> _Work order_: Within the records below, filter for lines carrying the word "focused" and copy them.

(Change detection data)
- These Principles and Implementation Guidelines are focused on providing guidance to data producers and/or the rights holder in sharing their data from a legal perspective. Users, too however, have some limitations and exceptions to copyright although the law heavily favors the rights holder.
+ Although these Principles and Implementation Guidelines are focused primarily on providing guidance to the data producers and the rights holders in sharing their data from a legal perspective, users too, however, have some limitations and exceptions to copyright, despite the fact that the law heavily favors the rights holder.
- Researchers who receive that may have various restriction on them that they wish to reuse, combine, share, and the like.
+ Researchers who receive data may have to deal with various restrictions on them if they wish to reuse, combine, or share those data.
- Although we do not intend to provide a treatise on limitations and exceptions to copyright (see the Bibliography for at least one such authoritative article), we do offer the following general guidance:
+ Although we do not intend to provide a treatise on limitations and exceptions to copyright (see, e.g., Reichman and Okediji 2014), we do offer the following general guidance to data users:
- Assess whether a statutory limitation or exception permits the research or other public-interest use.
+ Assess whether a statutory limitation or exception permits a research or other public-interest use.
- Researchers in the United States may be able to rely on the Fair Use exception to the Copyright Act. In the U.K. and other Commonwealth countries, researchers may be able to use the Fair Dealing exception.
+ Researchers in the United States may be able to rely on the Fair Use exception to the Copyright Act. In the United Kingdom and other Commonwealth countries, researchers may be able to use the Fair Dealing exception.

> _Result for this task_:
- These Principles and Implementation Guidelines are focused on providing guidance to data producers and/or the rights holder in sharing their data from a legal perspective. Users, too however, have some limitations and exceptions to copyright although the law heavily favors the rights holder.
+ Although these Principles and Implementation Guidelines are focused primarily on providing guidance to the data producers and the rights holders in sharing their data from a legal perspective, users too, however, have some limitations and exceptions to copyright, despite the fact that the law heavily favors the rights holder.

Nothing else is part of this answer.